De mon point de vue en tant que membre du comité, si nous ne réussissons que cela, ce serait déjà cela de pris. Cette seule mesure ne réglera pas le problème, parce que rien n'arrêtera l'escroc, quelle que soit la loi adoptée. Toutefois, l'introduction d'un moyen dissuasif permettrait de rétablir un peu la confiance qui fait si cruellement défaut à ce milieu.
M. Lomer: Je ne suis pas sûr d'avoir bien compris. Nous parlons de deux questions différentes, je crois.
En ce qui concerne la dénonciation, la principale préoccupation que nous faisons valoir est le caractère raisonnable ou véridique de l'information qui est communiquée par l'employé. Si l'information n'est pas raisonnable ou véridique, vous laissez entendre, si j'ai bien compris, que la déclaration sous serment que fait l'employé en fait foi.
J'estime pour ma part qu'il vaut probablement mieux, à vrai dire, avoir un critère qu'il est possible de vérifier objectivement que de se fier au simple fait que la déclaration a été faite sous serment. Voilà ce que j'en pense.
Je ne suis pas sûr du lien avec ce que vous avez dit au sujet de l'article 487.012, car il est toujours question de présumer qu'une infraction est commise alors qu'il faut établir que vous avez des motifs raisonnables de croire qu'il y a eu infraction avant d'obtenir le mandat.
Le sénateur Harb: L'information aurait pu venir d'un employé qui avait travaillé pour l'entreprise ou d'autres sources. J'ai donné l'exemple d'information fournie par un employé. J'aimerais donc faire d'une pierre deux coups et dire qu'elle venait d'un employé qui avait travaillé pour une personne morale et qui aurait à faire une déclaration sous serment.
M. Lomer: Si vous utilisez les mots «ou est présumée avoir été commise», vous assouplissez le critère utilisé tant dans les dispositions générales visant les mandats que dans Hunter c. Southam et de nombreuses autres causes entendues depuis lors — qu'il faut s'interroger sur le caractère raisonnable de la demande avant de décider s'il faut rendre une ordonnance.
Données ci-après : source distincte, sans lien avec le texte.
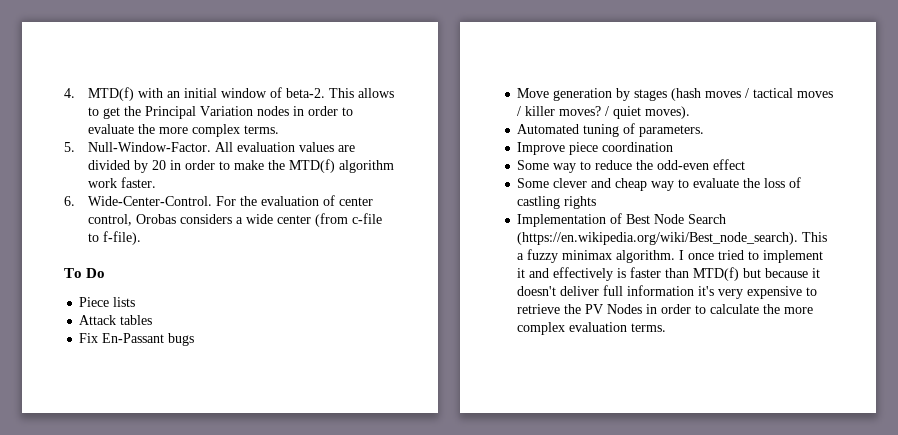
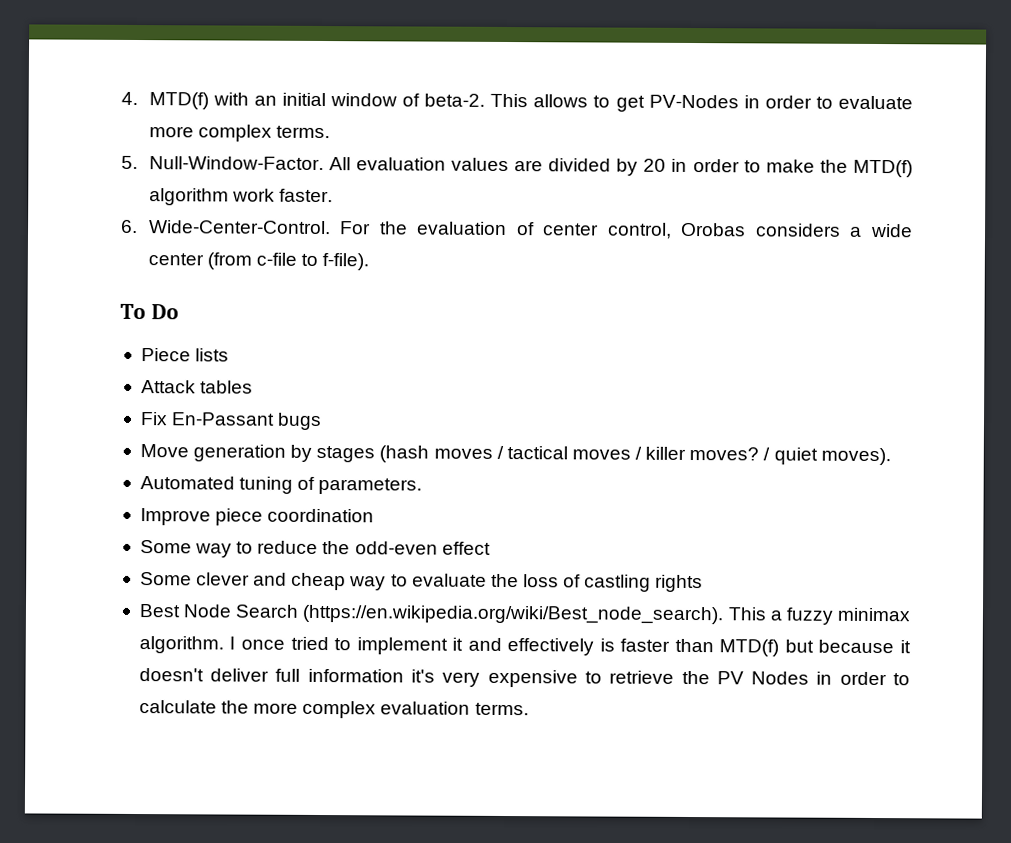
[124,106,290,119] the Principal Variation nodes -> [648,94,739,109] PV-Nodes
[138,124,156,134] the -> (914, 102) none
[517,213,623,227] Implementation of -> (704, 583) none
Dès qu'on commence à parler d'une infraction «présumée avoir été commise», on ne respecte pas la loi, telle que je la conçois, pour l'exécution de mandats de perquisition; et chaque assouplissement du critère risque d'enfreindre l'article 8 de la Charte. Vous en faites certes une cause défendable. Il faut alors se demander si c'est vraiment nécessaire.
Le président: S'il n'y a plus de question, messieurs, le comité vous remercie énormément. Nous vous sommes reconnaissants d'avoir pris la peine de venir. Avant votre départ, j'aimerais que vous sachiez que si vous avez oublié de mentionner quelque chose, si un autre point vous vient à l'esprit, vous avez toute la journée pour le communiquer au greffier. Nous offrons toujours cette possibilité à nos témoins.
M. Trudell: Nous vous sommes reconnaissants d'avoir pris la peine de nous consulter au sujet du projet de loi à l'étude. Nous nous estimons heureux si nous avons pu vous être utiles en quoi que ce soit avec certaines des dispositions.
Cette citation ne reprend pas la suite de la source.